* Fanny Howe & the friday influence

(poem from Robeson Street) – Fanny Howe

Pushing children in plaid & silver prams

us mothers were dumpy,

                                           hunched in the damp

 

and our redlipped infants

   sucked on their strange fingers

      eyes stung by the gunny-strong

           grass on the hills

 

I wanted to sit near sweet water, not salt

in the fuzz of extreme weather,

           but we’re not here to

 

Like women who love the Lord on hills

what for what for,  we cawed outside

   as in bare trees, too plain to see

 

***

I have spent the past few weeks smitten and humbled by the work of Fanny Howe.  This poem holds much of what I find fascinating in her work.

There is the touch of William Carlos Williams in the phrasing of the line “us mothers were dumpy” – some of that American language he prized so much.

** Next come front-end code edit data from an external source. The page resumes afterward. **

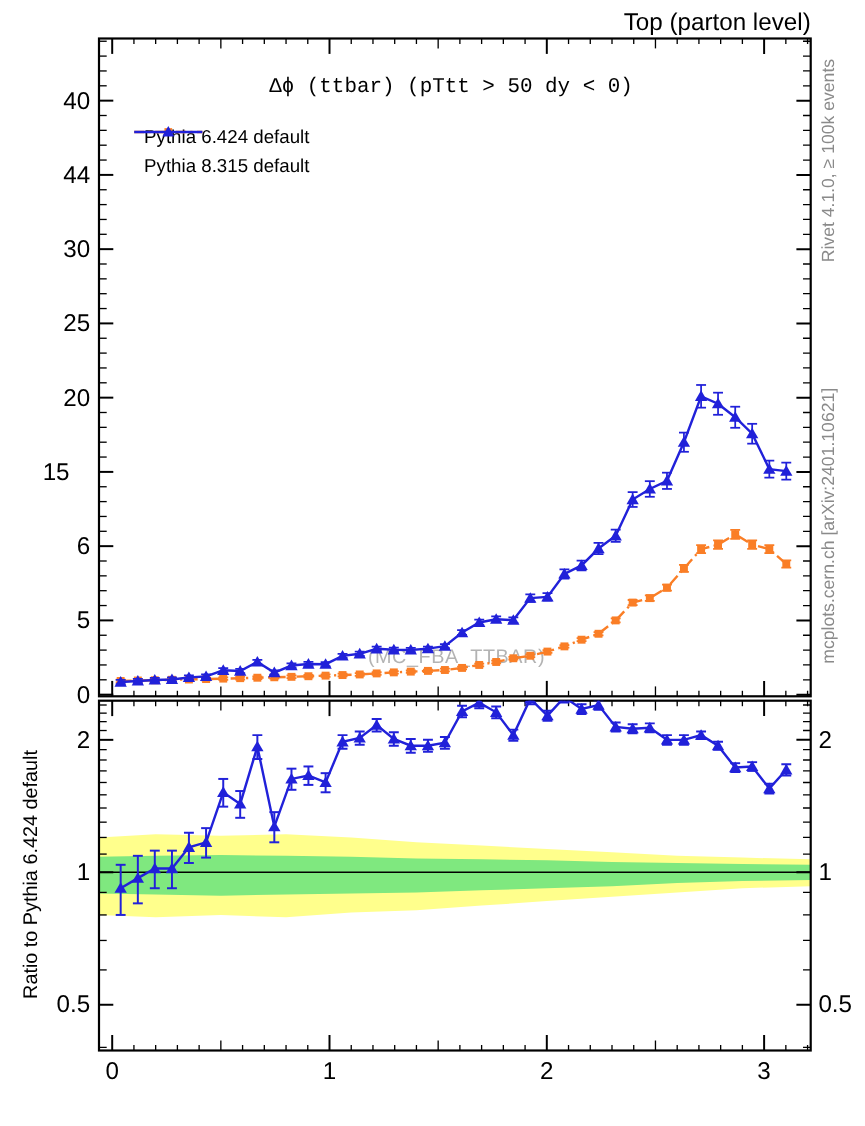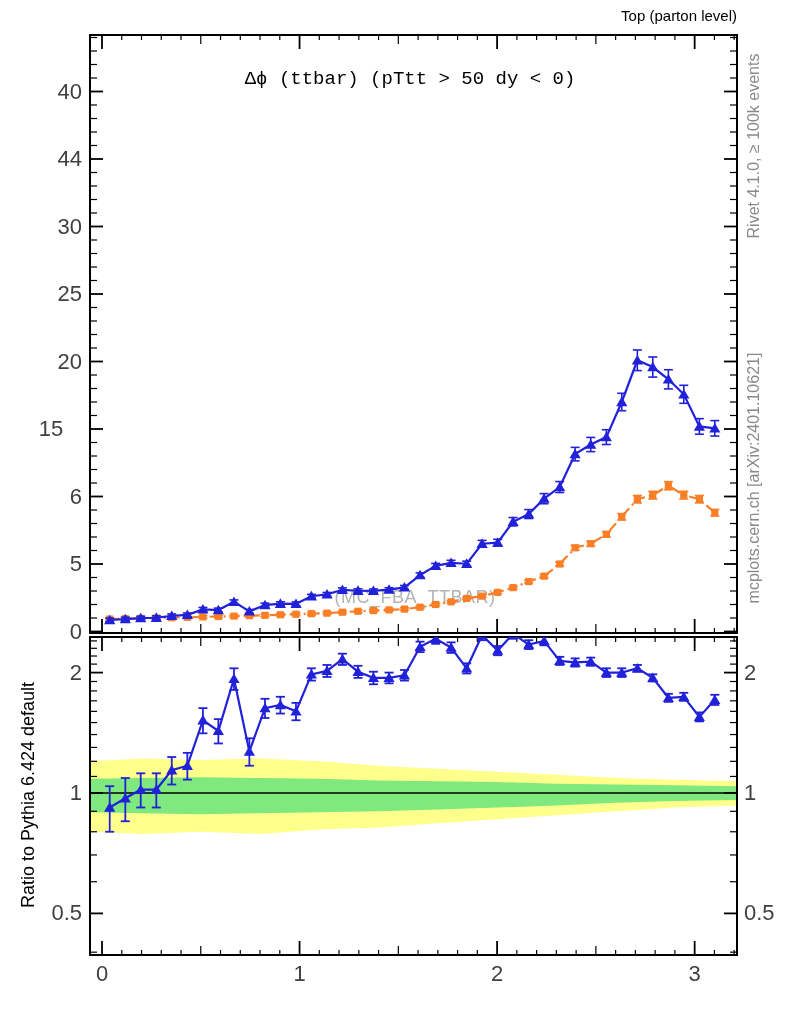"Top (parton level)" #hdr-r { font-size: 15px -> 22px }
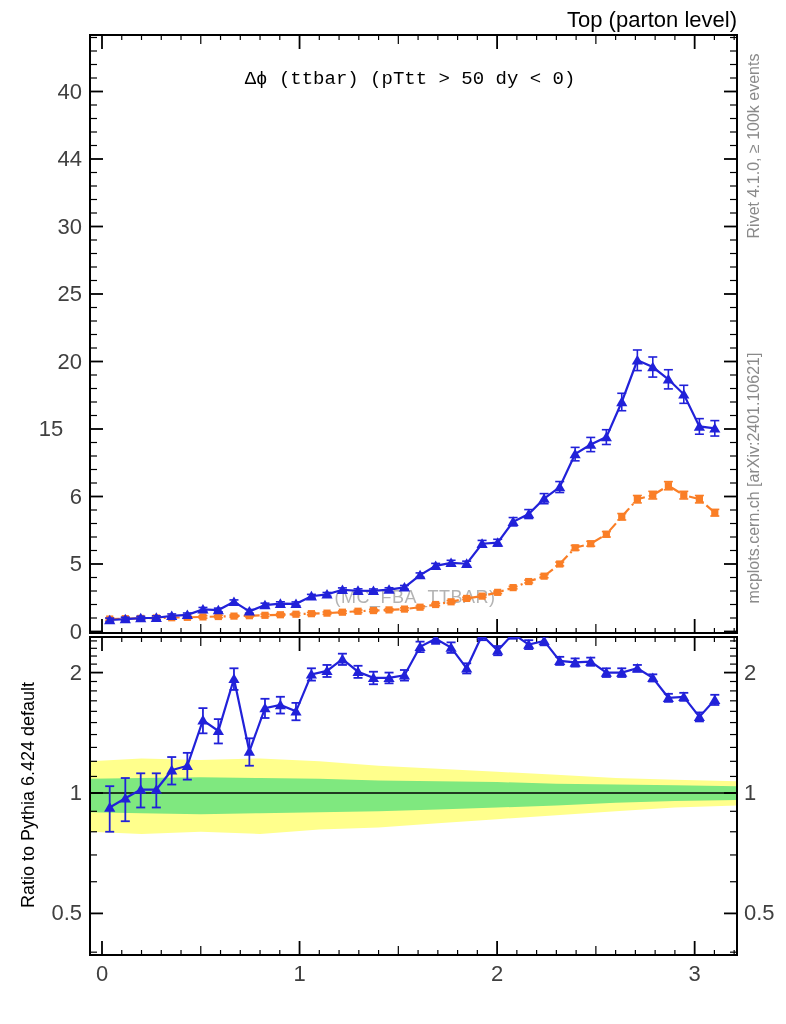"40" .tick-label { color: #404040 -> #000000 }
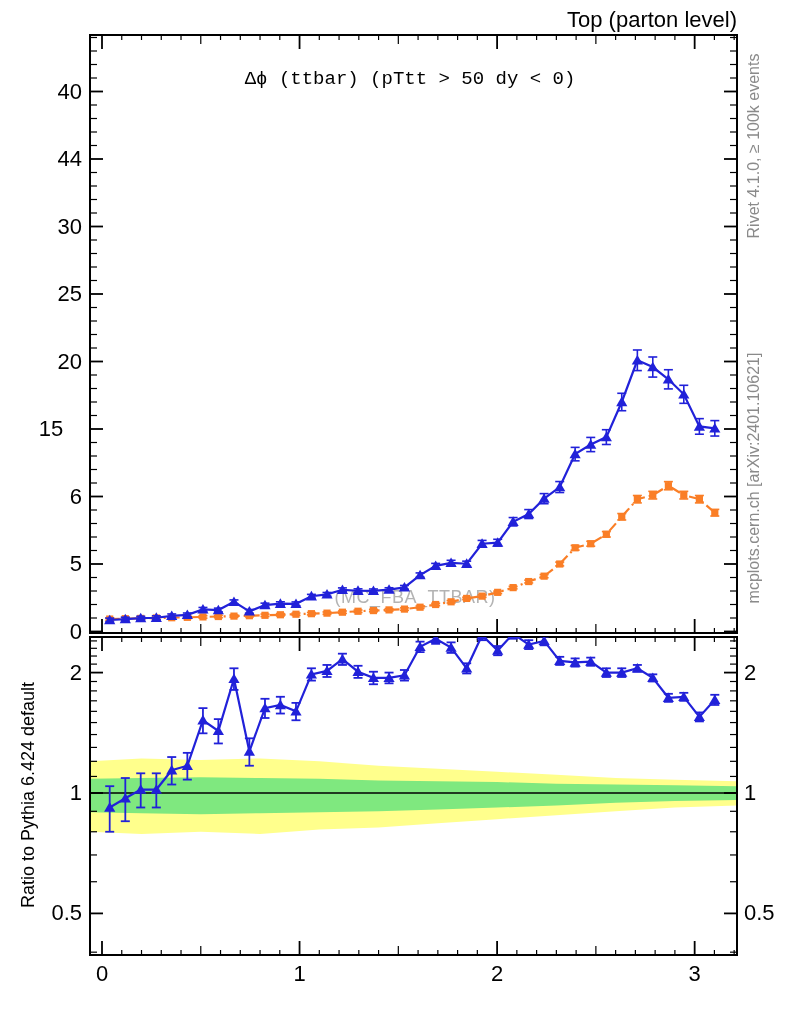"Pythia 6.424 default" div { html: none -> <div> <div> <svg> <line></line> <rect></rect> </svg> <span>Pythia 6.424 default</span> </div> <div> <svg> <line></line> <path></path> </svg> <span>Pythia 8.315 default</span> </div> </div> }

Then there’s her way with the line, as in “but we’re not here to” – the way the phrasing cuts off the sentence at just the point where it has its meaning complete as well as visually plays out the concept of “we’re not here”.

In this poem about disappearance of sense of self, those last two lines swallow the people in the poem and turn them into birds – all of it done in careful phrasing.  I turn the last two lines here over and over in my head to watch the meanings gleam and hold.

***

birds, yo.

***

Happy gleaming!

J

* the Borges/Araguz haiku challenge & the friday influence

3 Haiku – Jorge Luis Borges *

They have said something to me,

the afternoon and the mountain.

Already, it is lost.

**

The antique sword

dreams of its battles.

Another is my dream.

**

Is it an empire

that light dying down

or a firefly?

**

luciernaga – much cooler word than firefly.


This week on the Influence – Jorge Luis Borges.

Borges has been a kind of spiritual/writing mentor for me the past couple of years.  He prided himself in being a better reader than writer, and prized the pleasure of reading above any fame and notoriety to be gained in the writing world.

In the introduction to a book of prose poems, he defended himself from those who would bicker over whether the pieces in the book were poems or not, that they were poems to him, some of which took their form in prose.

I took this as permission to take on the prose poem in my own fashion.  But more than that, it gave me permission to own my sense of what a poem is, that it could be many forms aspiring to one spirit.

Which is how I take on haiku.

You take on a form and keep writing until you have a relationship with it, until it is yours.  Whatever gets it out of you, gets you writing, gets it written.

My challenge today is more of an homage.  Here’s to Borges and getting it written.

***

3 Haiku – Jose Angel Araguz

shadow of a branch

across the page

writing

**

the tension

between two

buttons

**

down moon-paved roads

cold morning

walks

**

Happy walking!

J

* translation by Jose Angel Araguz (word to your Obra Poetica!).